De carácter más científico, el Positivismo es una corriente filosófica que considera que el único y verdadero conocimiento es el científico, aquel que basa el análisis de la realidad en un método científico, es decir, teniendo en cuenta los hechos reales, verificados por la experiencia. El Positivismo es gestado por la Ilustración, sin duda, y en este sentido se diferencia claramente del pensamiento romántico. Pero, al mismo tiempo, se fue convirtiendo en una parte integrante del movimiento romántico, que surgió en gran medida como reacción al exceso de racionalismo del periodo ilustrado, ya que con su apasionada actitud hacia la ciencia y la humanidad, los positivistas acabaron mostrándose como «románticos de la ciencia», a pesar de optar por elementos racionalistas francamente detestados por los románticos.
El Positivismo surgió, por otra parte, en la coyuntura histórico-intelectual de la Revolución y, motivado en gran medida por las convulsiones que esta generó, puso especial interés en el estudio de la sociedad. Este es el marco intelectual en el que hay que inscribir el pensamiento y la obra de Saint-Simon, así como de sus primeros seguidores, incluyendo de manera especial a Comte, quien fue su secretario durante varios años.
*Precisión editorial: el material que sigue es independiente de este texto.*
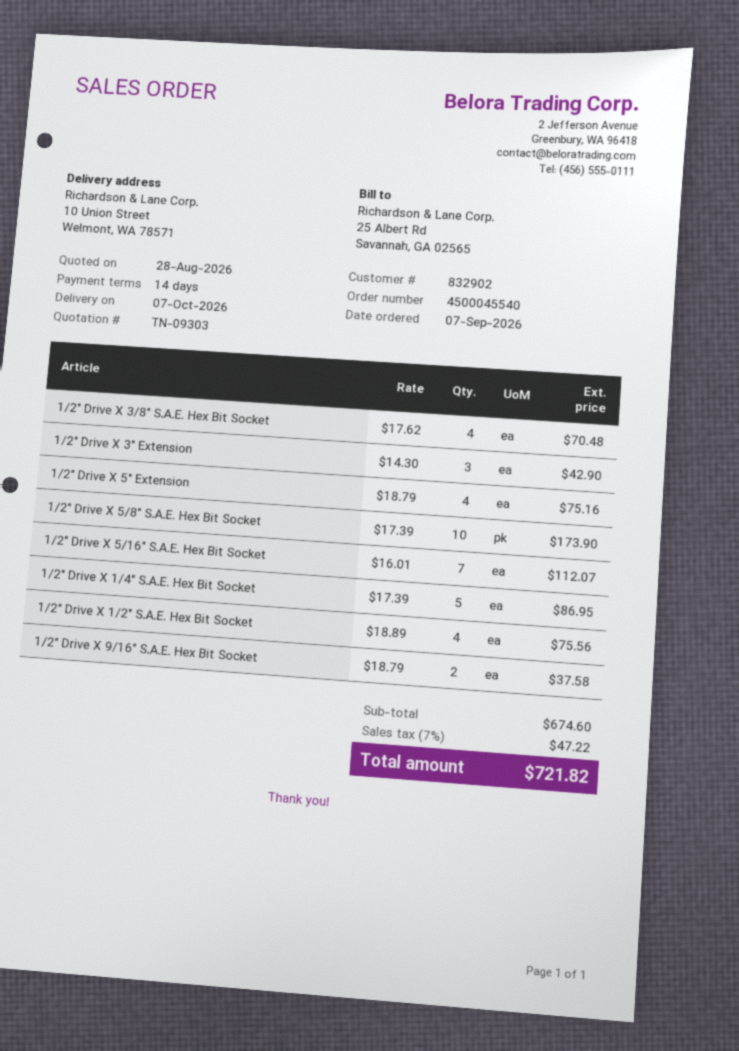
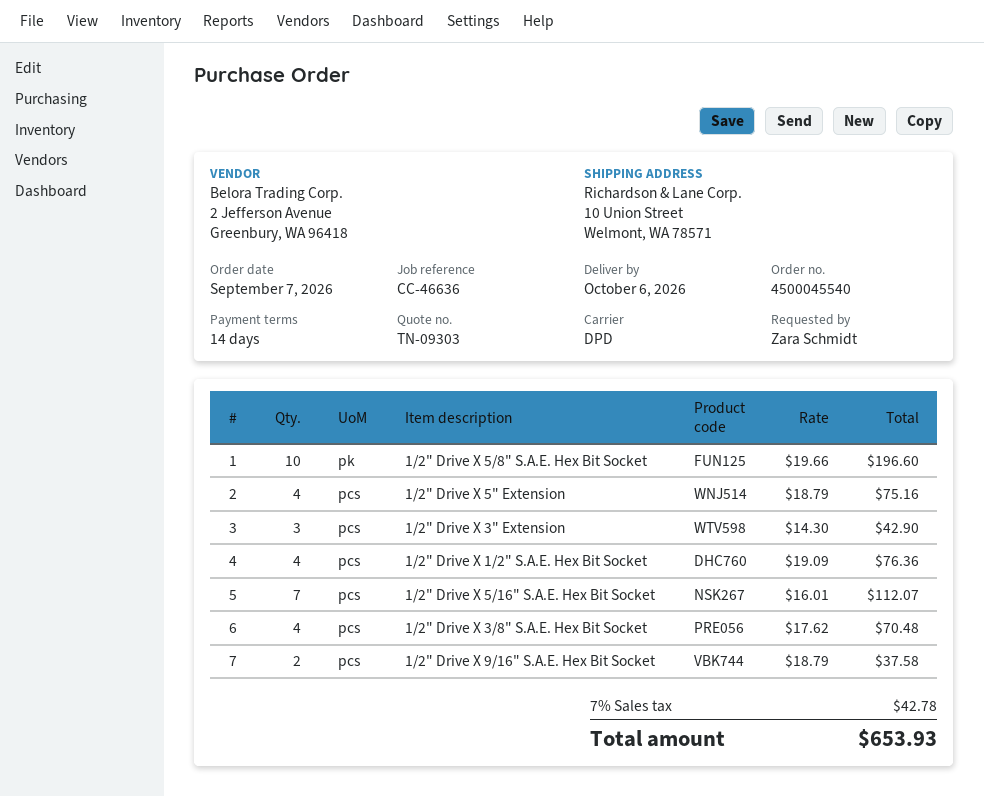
delivery date: 2026-10-07 -> 2026-10-06
1/2" Drive X 5/8" S.A.E. Hex Bit Socket: 10 x 17.39 = 173.90 -> 10 x 19.66 = 196.60
1/2" Drive X 1/4" S.A.E. Hex Bit Socket: 5 x 17.39 = 86.95 -> none
1/2" Drive X 1/2" S.A.E. Hex Bit Socket: 4 x 18.89 = 75.56 -> 4 x 19.09 = 76.36
tax: 7% = 47.22 -> 7% = 42.78
total: 721.82 -> 653.93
Ambos son considerados los fundadores de la ciencia de la sociedad, es decir, la Sociología.
Es así, como consecuencia de este recorrido por la Revolución, sus causas y sus consecuencias, y en especial por el ambiente intelectual que la nutrió y la sobrevivió, como surgió la Sociología a partir de sus primeros formuladores. En los años siguientes al final del Terror, nacieron Quételet (1796, en la Bélgica francesa del momento) y Comte (1798, Montpellier), mientras que Saint-Simon se instaló frente a la École Polytechnique (1798). Del reflujo de la Revolución se fue desprendiendo la Sociología, como una capa de sólidos flotantes que acabarían sedimentando. La referencia a los horrores de la Revolución, la necesidad de reordenar la sociedad de forma estable y, por supuesto, la tarea intelectual de estructurar este empeño sobre una base científica que hilvane y unifique el conocimiento, determinaron la base de la nueva ciencia de la sociedad.
La Sociología nació del espíritu genuino de una época claramente diferenciada desde el punto de vista del pensamiento, la de finales del siglo XVIII y principios del XIX, y por tanto se enraíza en los conocimientos, ideas y concepciones fruto de la Modernidad. Así, la Sociología resultaría una «ciencia-corolario», que surge del positivismo sansimoniano y comteano. El ambiente intelectual reinante en la transición entre siglos, en resumen, presionó con fuerza sobre la ciencia social emergente, imponiendo la metodología de las ciencias físico-naturales y el espíritu práctico y optimista. Esto quedó reflejado en las denominaciones originales de la ciencia sociológica: fisiología social según Saint-Simon y física social según Comte.